What you should do: Copy all the records word for word, apart from any pictures.

━━━ Data for analysis ━━━

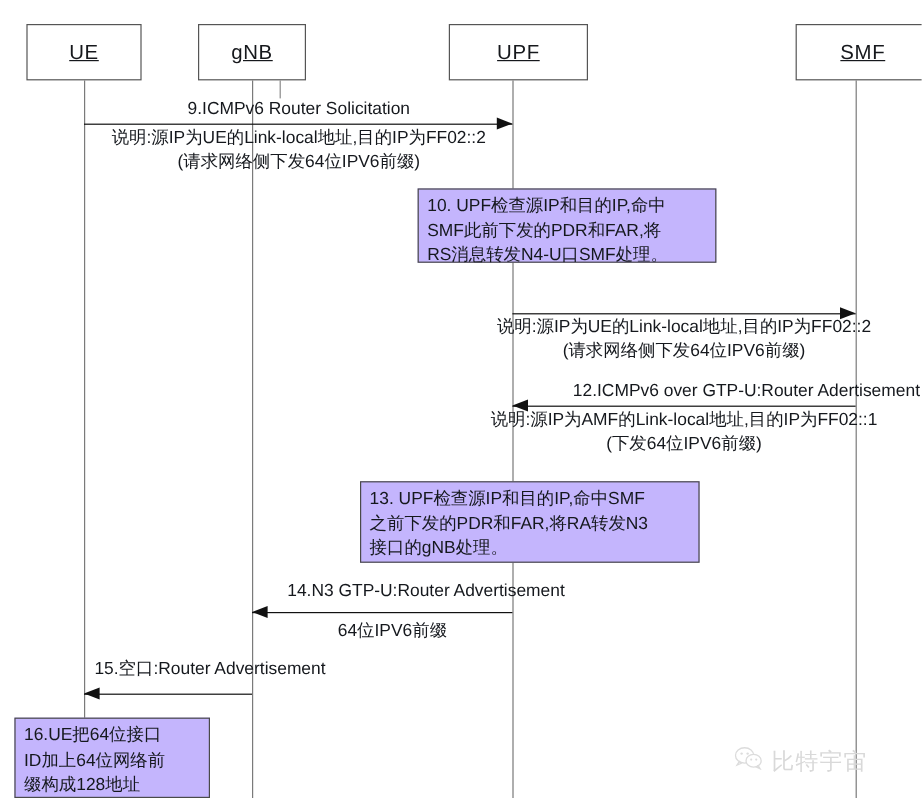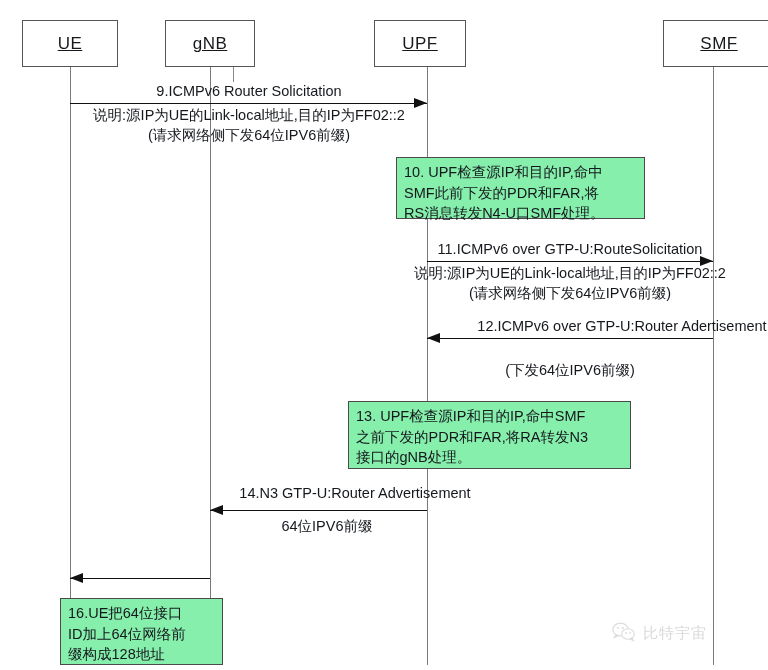--- a/index.html
+++ b/index.html
@@ -103,7 +103,7 @@
     <span class="actor-label">UE</span>
   </div>
 
-  <div class="actor-box" style="left:374px;top:20px;width:92px;height:47px;">
+  <div class="actor-box" style="left:374px;top:20px;width:116px;height:47px;">
     <span class="actor-label">UPF</span>
   </div>
 

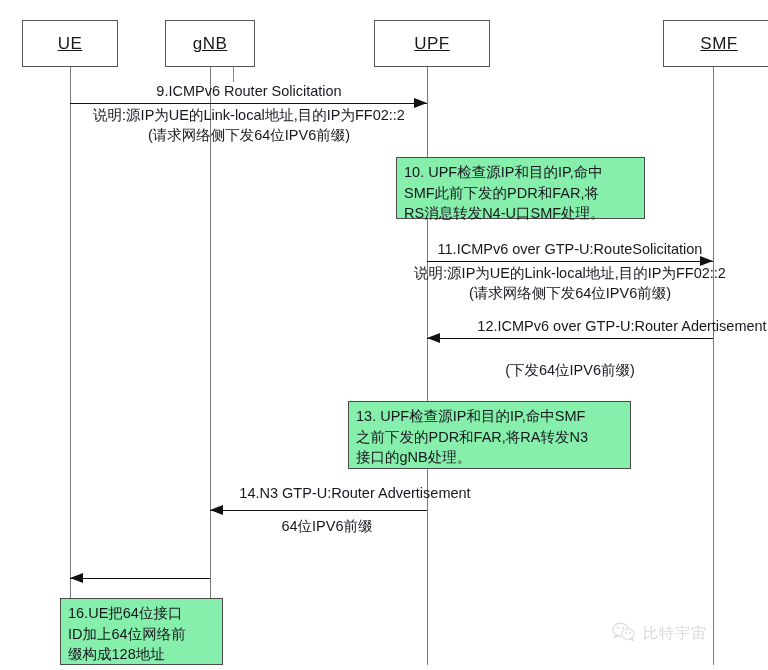--- a/index.html
+++ b/index.html
@@ -66,10 +66,9 @@
   .note-box{
     position:absolute;
     border:1px solid #4a4a4a;
-    background:#86efac;
+    background:#c4b5fd;
     box-sizing:border-box;
     padding:4px 7px 3px 7px;
-    margin-left:48px;
   }
   .note-text{
     font-size:14.5px;

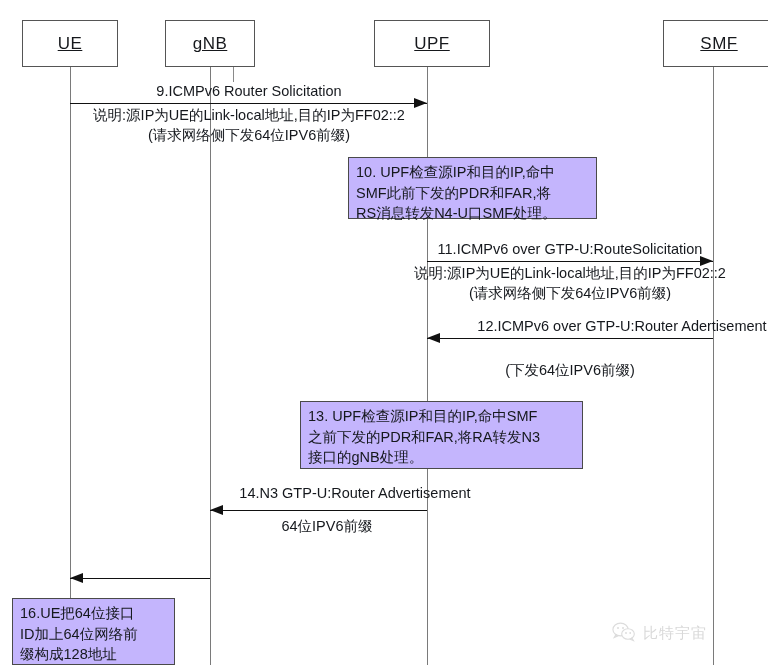--- a/index.html
+++ b/index.html
@@ -128,7 +128,6 @@
 RS消息转发N4-U口SMF处理。</div>
   </div>
 
-  <div class="msg-text center" style="left:570px;top:241px;">11.ICMPv6 over GTP-U:RouteSolicitation</div>
   <div class="msg-line" style="left:427px;top:261px;width:286px;"></div>
   <div class="arrowhead right" style="left:700px;top:256px;"></div>
   <div class="msg-text center" style="left:570px;top:265px;">说明:源IP为UE的Link-local地址,目的IP为FF02::2</div>

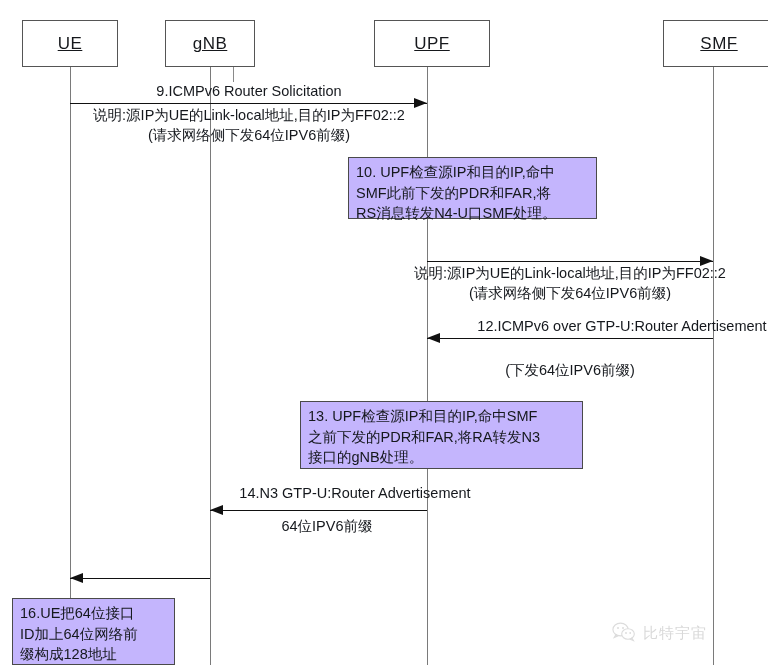--- a/index.html
+++ b/index.html
@@ -136,6 +136,7 @@
   <div class="msg-text center" style="left:578px;top:318px;margin-left:44px;">12.ICMPv6 over GTP-U:Router Adertisement</div>
   <div class="msg-line" style="left:427px;top:338px;width:286px;"></div>
   <div class="arrowhead left" style="left:427px;top:333px;"></div>
+  <div class="msg-text center" style="left:570px;top:342px;">说明:源IP为AMF的Link-local地址,目的IP为FF02::1</div>
   <div class="msg-text center" style="left:570px;top:362px;">(下发64位IPV6前缀)</div>
 
   <div class="note-box" style="left:300px;top:401px;width:283px;height:68px;">

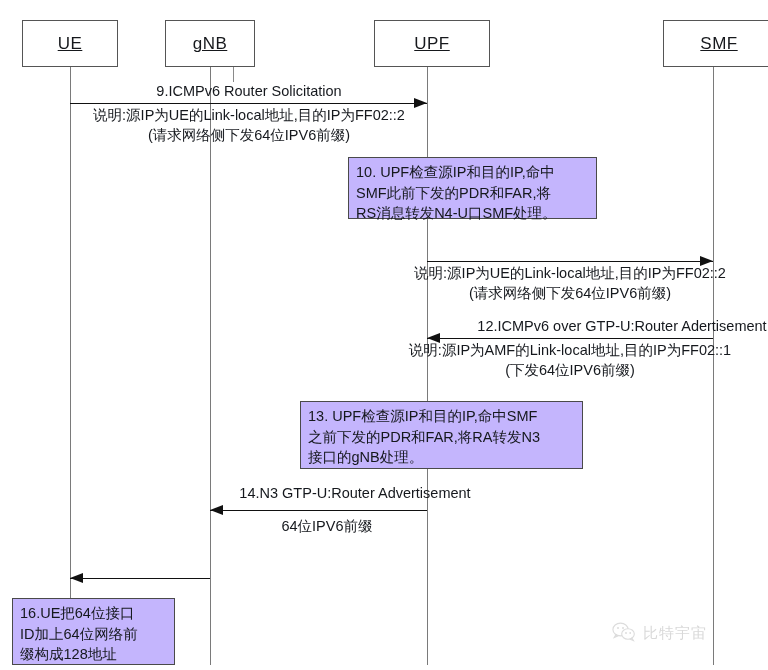--- a/index.html
+++ b/index.html
@@ -150,6 +150,7 @@
   <div class="arrowhead left" style="left:210px;top:505px;"></div>
   <div class="msg-text center" style="left:327px;top:518px;">64位IPV6前缀</div>
 
+  <div class="msg-text center" style="left:175px;top:550px;">15.空口:Router Advertisement</div>
   <div class="msg-line" style="left:70px;top:578px;width:140px;"></div>
   <div class="arrowhead left" style="left:70px;top:573px;"></div>
 

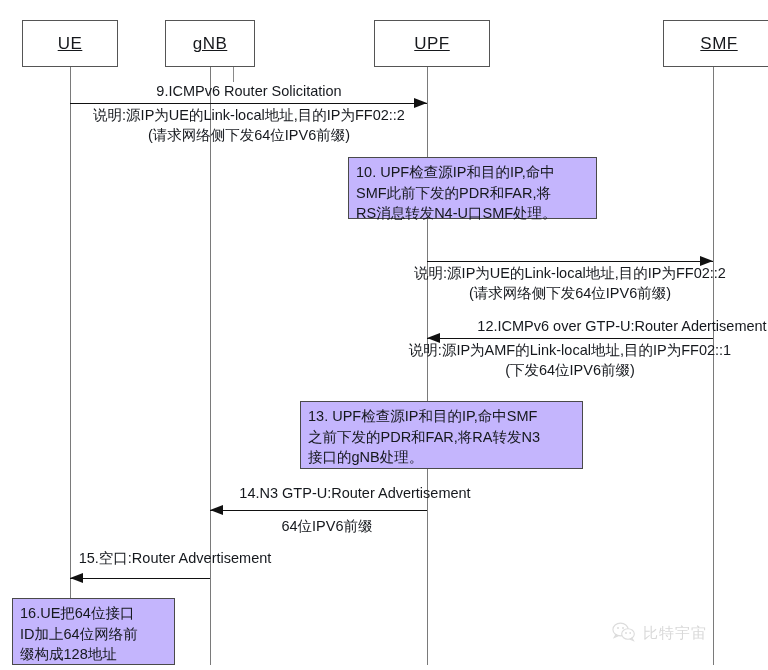--- a/index.html
+++ b/index.html
@@ -83,7 +83,7 @@
     align-items:center;
     gap:7px;
     color:#d8d8d8;
-    font-size:15px;
+    font-size:19px;
     user-select:none;
   }
   .wm-text{color:#d9d9d9;letter-spacing:1px;}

━━━

Exercise output:
--- a/index.html
+++ b/index.html
@@ -103,7 +103,7 @@
     <span class="actor-label">UE</span>
   </div>
 
-  <div class="actor-box" style="left:374px;top:20px;width:92px;height:47px;">
+  <div class="actor-box" style="left:374px;top:20px;width:116px;height:47px;">
     <span class="actor-label">UPF</span>
   </div>
 

--- a/index.html
+++ b/index.html
@@ -66,10 +66,9 @@
   .note-box{
     position:absolute;
     border:1px solid #4a4a4a;
-    background:#86efac;
+    background:#c4b5fd;
     box-sizing:border-box;
     padding:4px 7px 3px 7px;
-    margin-left:48px;
   }
   .note-text{
     font-size:14.5px;

--- a/index.html
+++ b/index.html
@@ -128,7 +128,6 @@
 RS消息转发N4-U口SMF处理。</div>
   </div>
 
-  <div class="msg-text center" style="left:570px;top:241px;">11.ICMPv6 over GTP-U:RouteSolicitation</div>
   <div class="msg-line" style="left:427px;top:261px;width:286px;"></div>
   <div class="arrowhead right" style="left:700px;top:256px;"></div>
   <div class="msg-text center" style="left:570px;top:265px;">说明:源IP为UE的Link-local地址,目的IP为FF02::2</div>

--- a/index.html
+++ b/index.html
@@ -136,6 +136,7 @@
   <div class="msg-text center" style="left:578px;top:318px;margin-left:44px;">12.ICMPv6 over GTP-U:Router Adertisement</div>
   <div class="msg-line" style="left:427px;top:338px;width:286px;"></div>
   <div class="arrowhead left" style="left:427px;top:333px;"></div>
+  <div class="msg-text center" style="left:570px;top:342px;">说明:源IP为AMF的Link-local地址,目的IP为FF02::1</div>
   <div class="msg-text center" style="left:570px;top:362px;">(下发64位IPV6前缀)</div>
 
   <div class="note-box" style="left:300px;top:401px;width:283px;height:68px;">

--- a/index.html
+++ b/index.html
@@ -150,6 +150,7 @@
   <div class="arrowhead left" style="left:210px;top:505px;"></div>
   <div class="msg-text center" style="left:327px;top:518px;">64位IPV6前缀</div>
 
+  <div class="msg-text center" style="left:175px;top:550px;">15.空口:Router Advertisement</div>
   <div class="msg-line" style="left:70px;top:578px;width:140px;"></div>
   <div class="arrowhead left" style="left:70px;top:573px;"></div>
 

--- a/index.html
+++ b/index.html
@@ -83,7 +83,7 @@
     align-items:center;
     gap:7px;
     color:#d8d8d8;
-    font-size:15px;
+    font-size:19px;
     user-select:none;
   }
   .wm-text{color:#d9d9d9;letter-spacing:1px;}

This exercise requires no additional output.